Each record below is to be copied word for word, with pictures removed.

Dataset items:
"""

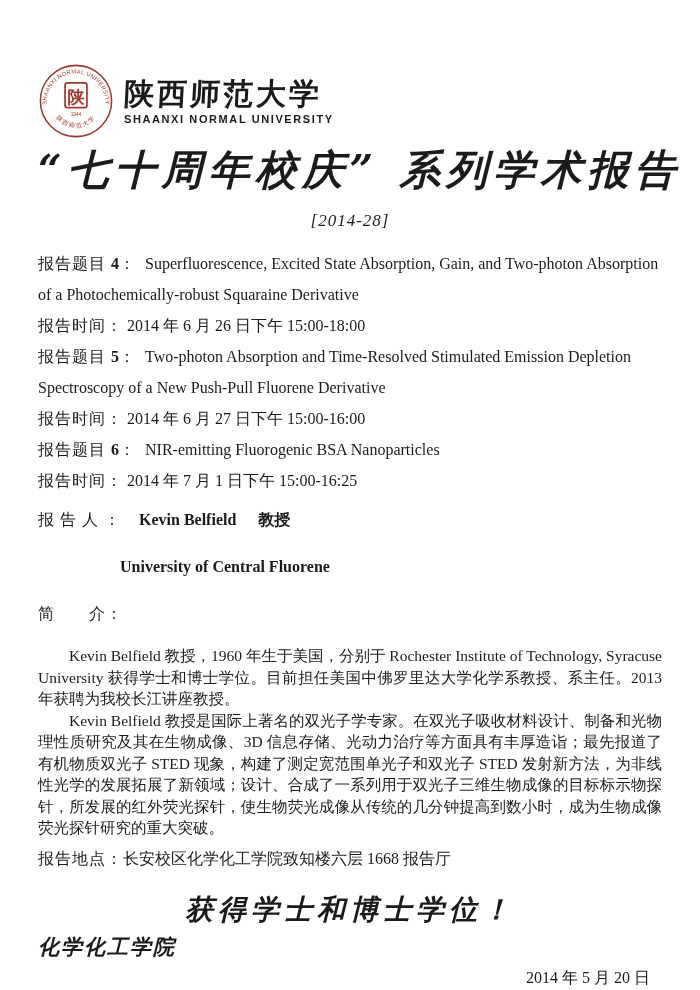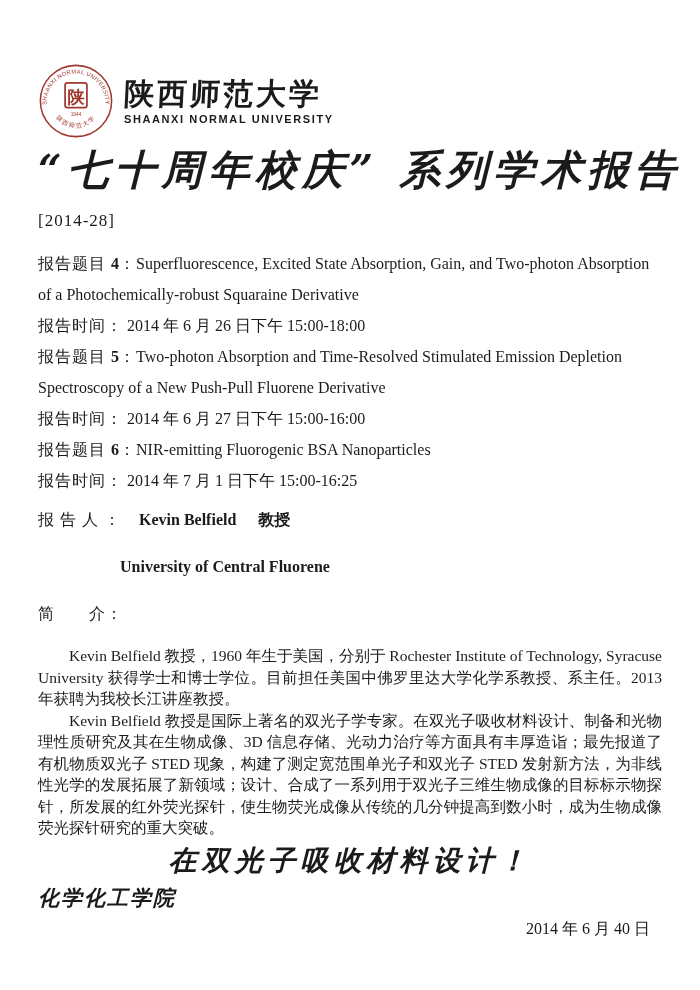--- a/index.html
+++ b/index.html
@@ -36,7 +36,7 @@
     letter-spacing:6px; white-space:nowrap;
     font-family:"DejaVu Serif","Liberation Serif",serif;
   }
-  .issue-number { margin-top:14px; font-size:17px; line-height:22px; letter-spacing:1px; }
+  .issue-number { margin-top:14px; text-align:center; font-size:17px; line-height:22px; letter-spacing:1px;font-style:italic; }
 
   
   .lectures { margin-top:16px; font-size:16px; }

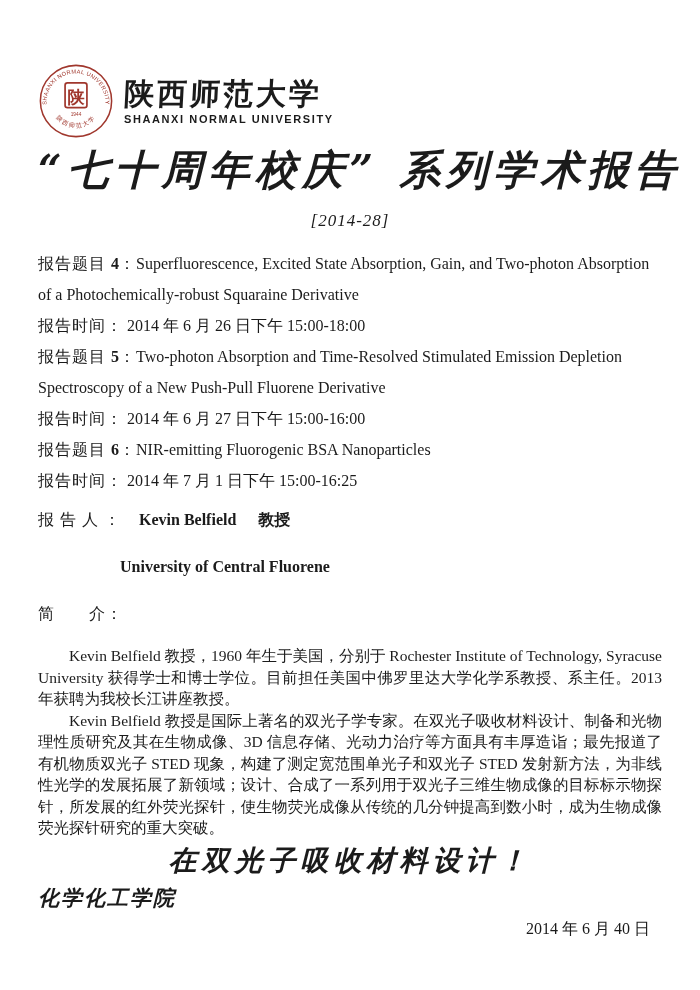--- a/index.html
+++ b/index.html
@@ -43,7 +43,7 @@
   .line { margin:0; line-height:31px; }
   .kai { letter-spacing:1px; }
   .num { font-weight:700; margin-left:5px; }
-  .en-title { }
+  .en-title { margin-left:9px; }
   .time-val { margin-left:4px; }
 
   

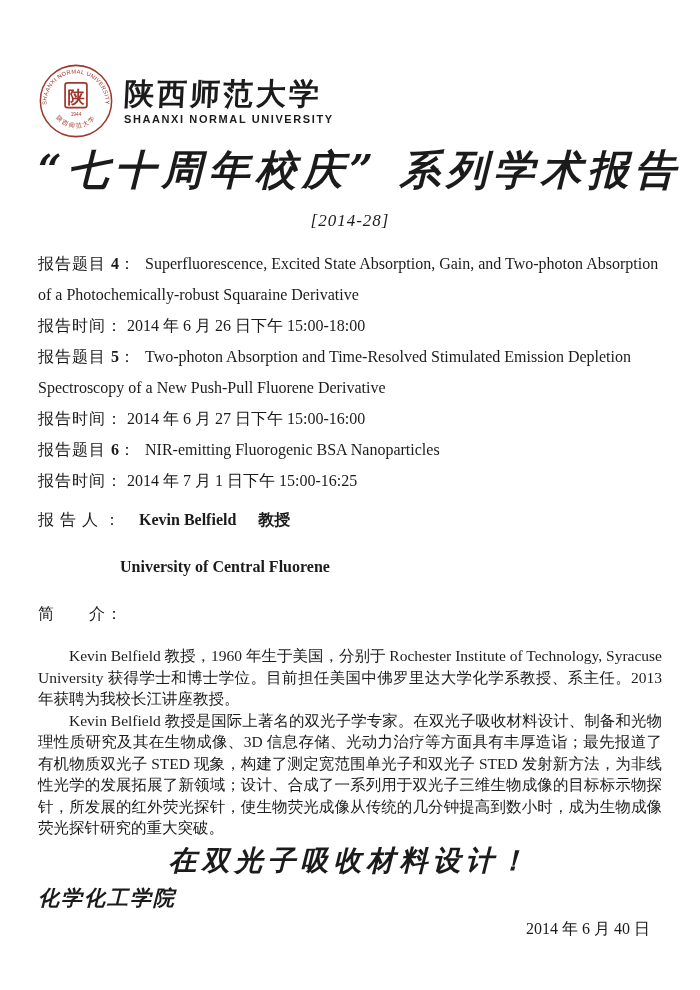--- a/index.html
+++ b/index.html
@@ -135,6 +135,7 @@
     <p>Kevin Belfield 教授是国际上著名的双光子学专家。在双光子吸收材料设计、制备和光物理性质研究及其在生物成像、3D 信息存储、光动力治疗等方面具有丰厚造诣；最先报道了有机物质双光子 STED 现象，构建了测定宽范围单光子和双光子 STED 发射新方法，为非线性光学的发展拓展了新领域；设计、合成了一系列用于双光子三维生物成像的目标标示物探针，所发展的红外荧光探针，使生物荧光成像从传统的几分钟提高到数小时，成为生物成像荧光探针研究的重大突破。</p>
   </div>
 
+  <p class="venue"><span class="kai">报告地点：</span><span>长安校区化学化工学院致知楼六层 1668 报告厅</span></p>
 
   <div class="welcome">在双光子吸收材料设计！</div>
   <div class="signature">化学化工学院</div>

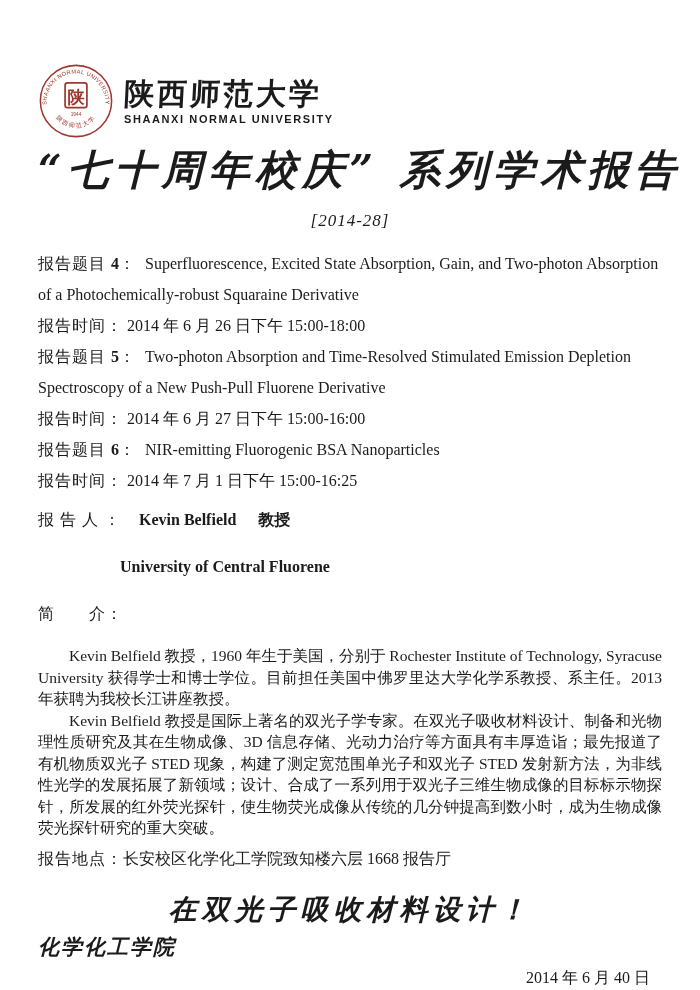--- a/index.html
+++ b/index.html
@@ -137,7 +137,7 @@
 
   <p class="venue"><span class="kai">报告地点：</span><span>长安校区化学化工学院致知楼六层 1668 报告厅</span></p>
 
-  <div class="welcome">在双光子吸收材料设计！</div>
+  <div class="welcome">获得学士和博士学位！</div>
   <div class="signature">化学化工学院</div>
   <div class="sig-date">2014 年 6 月 40 日</div>
 

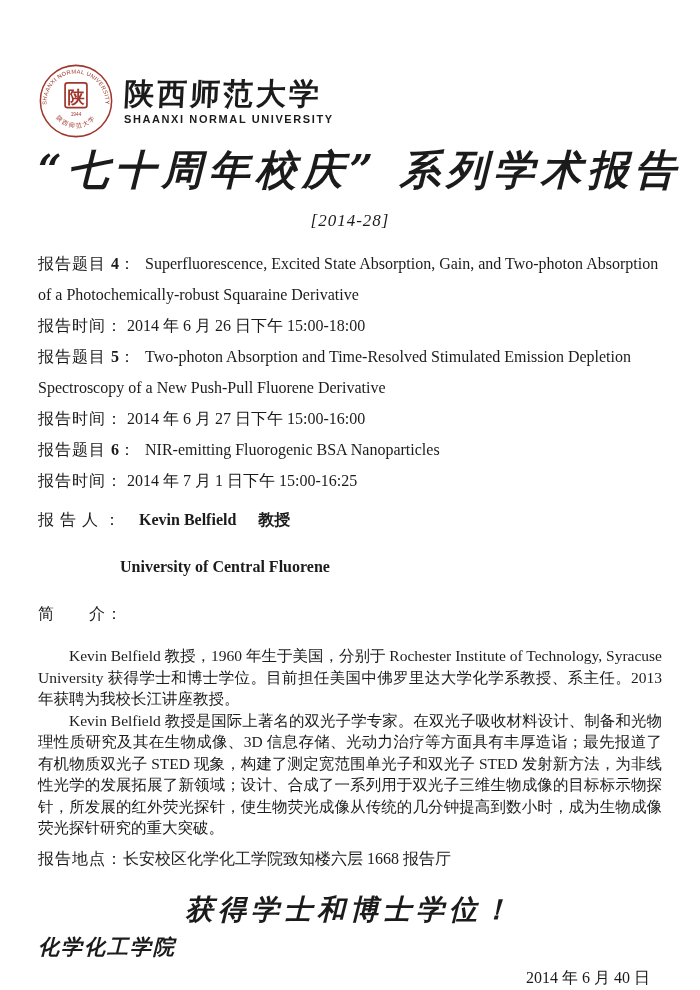--- a/index.html
+++ b/index.html
@@ -139,7 +139,7 @@
 
   <div class="welcome">获得学士和博士学位！</div>
   <div class="signature">化学化工学院</div>
-  <div class="sig-date">2014 年 6 月 40 日</div>
+  <div class="sig-date">2014 年 5 月 20 日</div>
 
 </div>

"""

# WRITTEN RESPONSE:
--- a/index.html
+++ b/index.html
@@ -36,7 +36,7 @@
     letter-spacing:6px; white-space:nowrap;
     font-family:"DejaVu Serif","Liberation Serif",serif;
   }
-  .issue-number { margin-top:14px; font-size:17px; line-height:22px; letter-spacing:1px; }
+  .issue-number { margin-top:14px; text-align:center; font-size:17px; line-height:22px; letter-spacing:1px;font-style:italic; }
 
   
   .lectures { margin-top:16px; font-size:16px; }

--- a/index.html
+++ b/index.html
@@ -43,7 +43,7 @@
   .line { margin:0; line-height:31px; }
   .kai { letter-spacing:1px; }
   .num { font-weight:700; margin-left:5px; }
-  .en-title { }
+  .en-title { margin-left:9px; }
   .time-val { margin-left:4px; }
 
   

--- a/index.html
+++ b/index.html
@@ -135,6 +135,7 @@
     <p>Kevin Belfield 教授是国际上著名的双光子学专家。在双光子吸收材料设计、制备和光物理性质研究及其在生物成像、3D 信息存储、光动力治疗等方面具有丰厚造诣；最先报道了有机物质双光子 STED 现象，构建了测定宽范围单光子和双光子 STED 发射新方法，为非线性光学的发展拓展了新领域；设计、合成了一系列用于双光子三维生物成像的目标标示物探针，所发展的红外荧光探针，使生物荧光成像从传统的几分钟提高到数小时，成为生物成像荧光探针研究的重大突破。</p>
   </div>
 
+  <p class="venue"><span class="kai">报告地点：</span><span>长安校区化学化工学院致知楼六层 1668 报告厅</span></p>
 
   <div class="welcome">在双光子吸收材料设计！</div>
   <div class="signature">化学化工学院</div>

--- a/index.html
+++ b/index.html
@@ -137,7 +137,7 @@
 
   <p class="venue"><span class="kai">报告地点：</span><span>长安校区化学化工学院致知楼六层 1668 报告厅</span></p>
 
-  <div class="welcome">在双光子吸收材料设计！</div>
+  <div class="welcome">获得学士和博士学位！</div>
   <div class="signature">化学化工学院</div>
   <div class="sig-date">2014 年 6 月 40 日</div>
 

--- a/index.html
+++ b/index.html
@@ -139,7 +139,7 @@
 
   <div class="welcome">获得学士和博士学位！</div>
   <div class="signature">化学化工学院</div>
-  <div class="sig-date">2014 年 6 月 40 日</div>
+  <div class="sig-date">2014 年 5 月 20 日</div>
 
 </div>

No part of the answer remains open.